Dos siglos después de su descripción inicial, el Parkinson, la segunda enfermedad neurodegenerativa más prevalente, permanece sin cura ni etiología completamente dilucidada. Al igual que el Alzheimer, representa un desafío sanitario creciente ante el envejecimiento poblacional y el consiguiente aumento proyectado en su incidencia.
Un reciente estudio publicado en la revista ‘Nature’ arroja luz sobre los mecanismos cerebrales subyacentes al Parkinson, con el potencial de optimizar las terapias existentes. James Parkinson, en 1817, caracterizó la enfermedad a partir de observaciones clínicas, identificando la dificultad motora como rasgo distintivo. Posteriormente, se estableció la pérdida neuronal en la sustancia nigra, región cerebral crucial para la producción de dopamina y la regulación del movimiento, como elemento patogénico clave. Sin embargo, el Parkinson se manifiesta también con síntomas no motores, como depresión, ansiedad e insomnio, cuya etiología permanece en parte desconocida. Si bien la genética contribuye a algunos casos, la interacción de factores ambientales, como la exposición a pesticidas e infecciones virales, y la conexión intestino-cerebro, desempeñan un papel aún por definir.
Identificación de la Red de Acción Somato-Cognitiva (SCAN)

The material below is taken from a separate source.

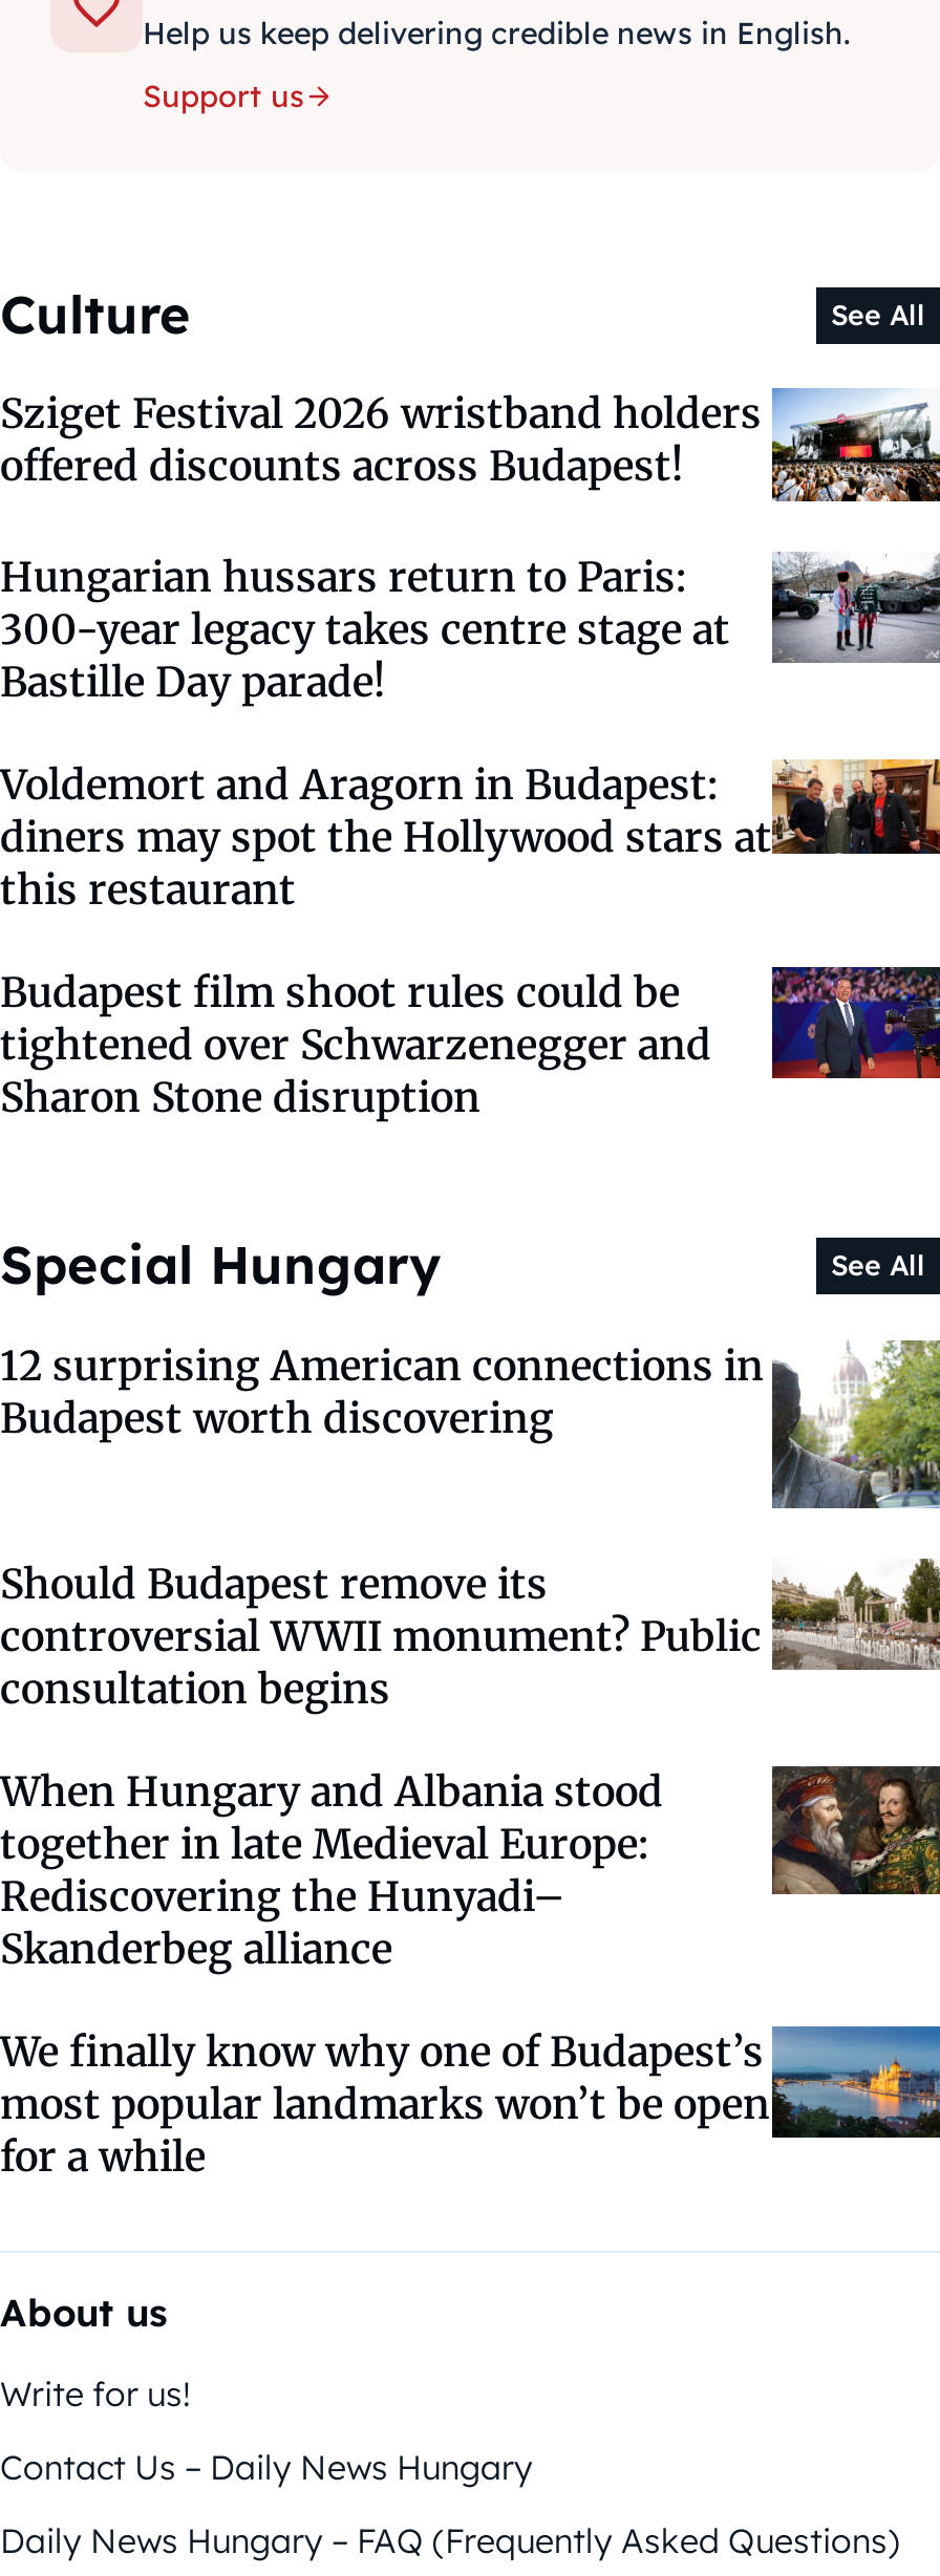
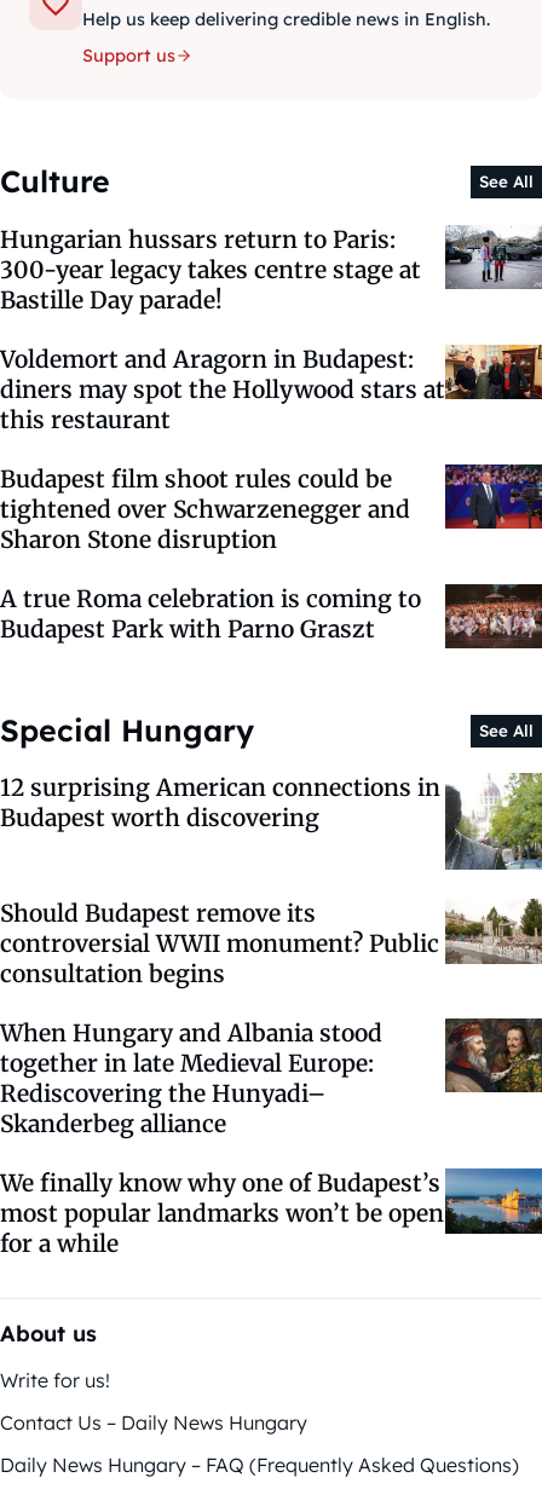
[0,388,934,503] [image] | Sziget Festival 2026 wristband holders | offered discounts across Budapest! -> none
moved [0,550,940,1122] -> [0,224,542,554]: [image] | Hungarian hussars return to Paris: | 300-year legacy takes centre stage at | ... | tightened over Schwarzenegger and | Sharon Stone disruption
none -> [0,583,538,650] [image] | A true Roma celebration is coming to | Budapest Park with Parno Graszt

El nuevo estudio identifica una red cerebral específica, denominada red de acción somato-cognitiva (SCAN), cuya actividad se encuentra alterada en pacientes con Parkinson. Descrita previamente por los mismos investigadores en 2023, esta red interconecta regiones cerebrales profundas, incluyendo los ganglios basales y el tálamo, con áreas corticales involucradas en el movimiento, la atención, la percepción corporal y la planificación de acciones.
La investigación, liderada por científicos de Estados Unidos y China, analizó datos de 863 participantes, incluyendo pacientes con Parkinson, temblor esencial, esclerosis lateral amiotrófica y controles sanos. El análisis de resonancias magnéticas funcionales en reposo reveló una hiperconectividad anómala entre la red SCAN y regiones corticales relacionadas con la dopamina en pacientes con Parkinson, un patrón no observado en otros trastornos neurológicos.
Impacto en la Eficacia del Tratamiento
El estudio evaluó la eficacia de los tratamientos convencionales, como la levodopa, así como de intervenciones más avanzadas, incluyendo la estimulación cerebral profunda (ECP), la estimulación magnética transcraneal (EMT) y los ultrasonidos focalizados de alta intensidad (HIFU). Los resultados sugieren que los tratamientos efectivos reducen la hiperconectividad entre la red SCAN y la corteza cerebral. Específicamente, la aplicación selectiva de pulsos magnéticos y ultrasonidos a nodos específicos de la red SCAN se asoció con una mayor eficacia terapéutica. Estos hallazgos sugieren que la focalización de tratamientos en la red SCAN podría mejorar su efectividad.
Estos resultados respaldan la concepción del Parkinson como una enfermedad que afecta a redes cerebrales complejas, lo que contribuye a explicar la presencia de síntomas no motores, como alteraciones del sueño, problemas cognitivos y fatiga, que a menudo preceden a los síntomas motores clásicos. Por lo tanto, el Parkinson no se limitaría a un trastorno del movimiento, sino que implicaría una disfunción en las conexiones cerebrales involucradas en la cognición, la planificación y el movimiento, particularmente en la red SCAN.
Perspectivas de la Comunidad Científica
Álvaro Sánchez Ferro, portavoz de la Sociedad Española de Neurología, valora el estudio como un avance significativo en la comprensión de los mecanismos cerebrales disfuncionales en el Parkinson. Si bien reconoce que algunas conclusiones no son completamente novedosas, destaca la importancia de ampliar el enfoque de la investigación más allá de los núcleos cerebrales individuales hacia las redes neurales que los interconectan.
No obstante, Sánchez Ferro advierte que el estudio aún no tiene implicaciones directas para el tratamiento clínico. La validación de los resultados requiere ensayos clínicos adicionales, y la implementación de este tipo de análisis en la práctica clínica rutinaria representa un desafío, dado que las redes neurales no se evalúan de forma sistemática en los centros hospitalarios. A pesar de estas limitaciones, el estudio representa un paso adelante hacia la mejora de la precisión de tratamientos no invasivos. El neurólogo concluye señalando que el estudio no esclarece las causas subyacentes de la enfermedad, ilustrando la complejidad del Parkinson más allá de las manifestaciones sintomáticas observadas.